- Exercise aim
Though the entries contain pictures, the copy you make should hold only the rest, exactly as written.

- Extracted records
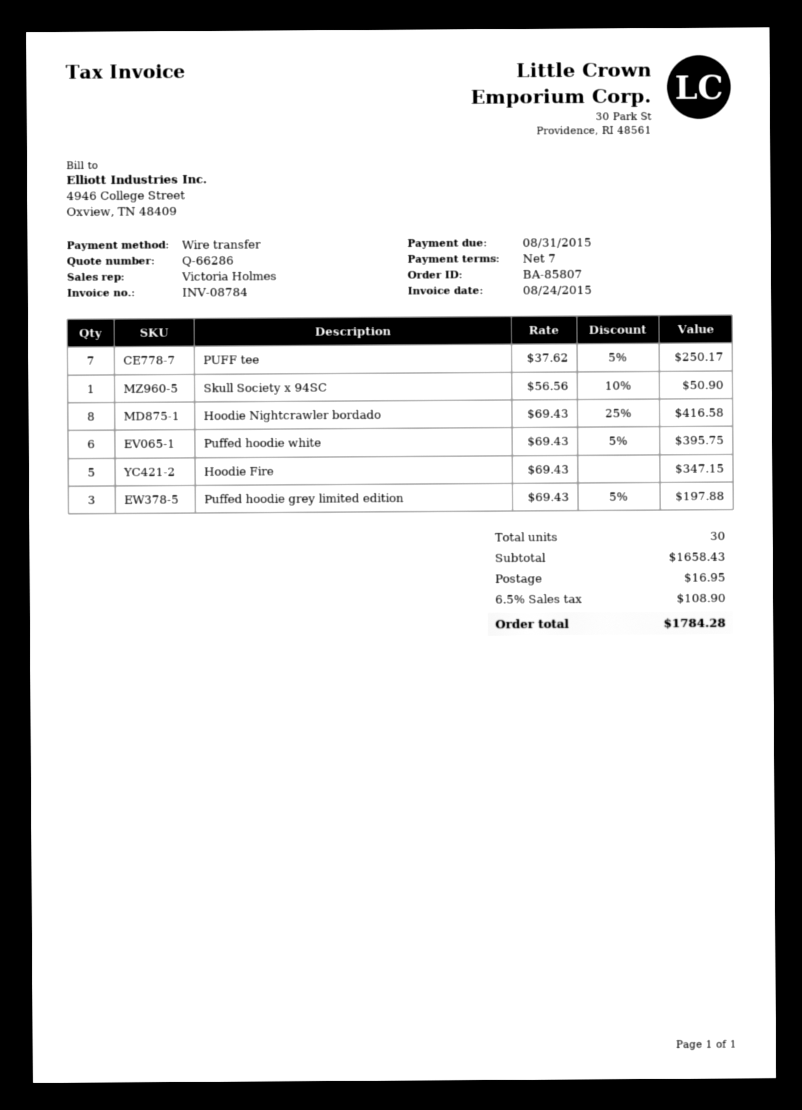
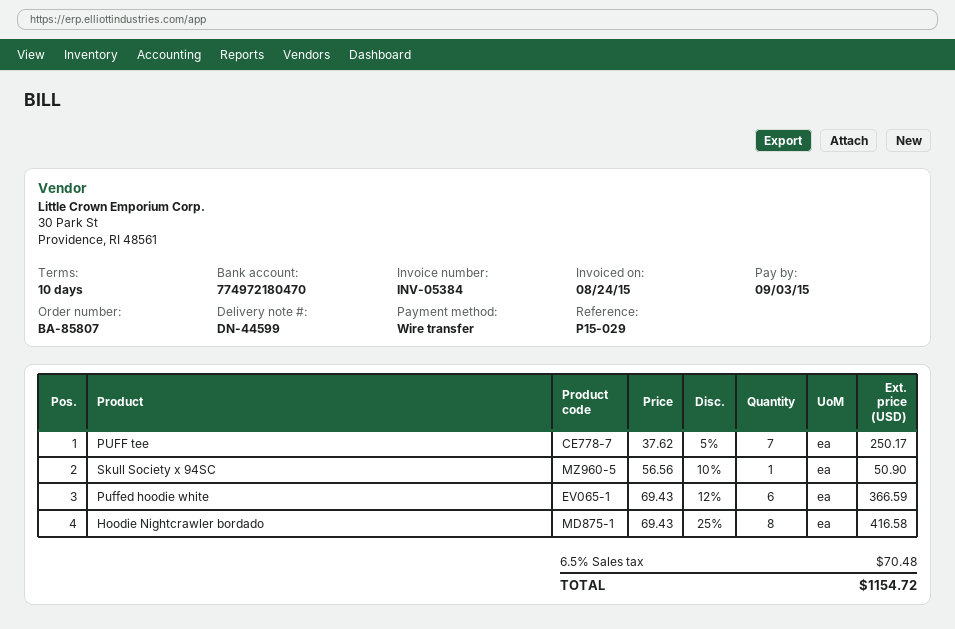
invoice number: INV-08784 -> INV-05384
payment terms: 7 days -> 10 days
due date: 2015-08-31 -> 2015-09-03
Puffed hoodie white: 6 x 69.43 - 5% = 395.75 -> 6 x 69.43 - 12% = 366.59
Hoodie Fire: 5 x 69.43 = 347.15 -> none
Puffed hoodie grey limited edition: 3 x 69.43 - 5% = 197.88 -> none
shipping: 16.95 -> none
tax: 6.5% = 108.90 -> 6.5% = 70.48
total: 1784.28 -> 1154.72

- Result of the exercise
invoice number: INV-08784 -> INV-05384
payment terms: 7 days -> 10 days
due date: 2015-08-31 -> 2015-09-03
Puffed hoodie white: 6 x 69.43 - 5% = 395.75 -> 6 x 69.43 - 12% = 366.59
Hoodie Fire: 5 x 69.43 = 347.15 -> none
Puffed hoodie grey limited edition: 3 x 69.43 - 5% = 197.88 -> none
shipping: 16.95 -> none
tax: 6.5% = 108.90 -> 6.5% = 70.48
total: 1784.28 -> 1154.72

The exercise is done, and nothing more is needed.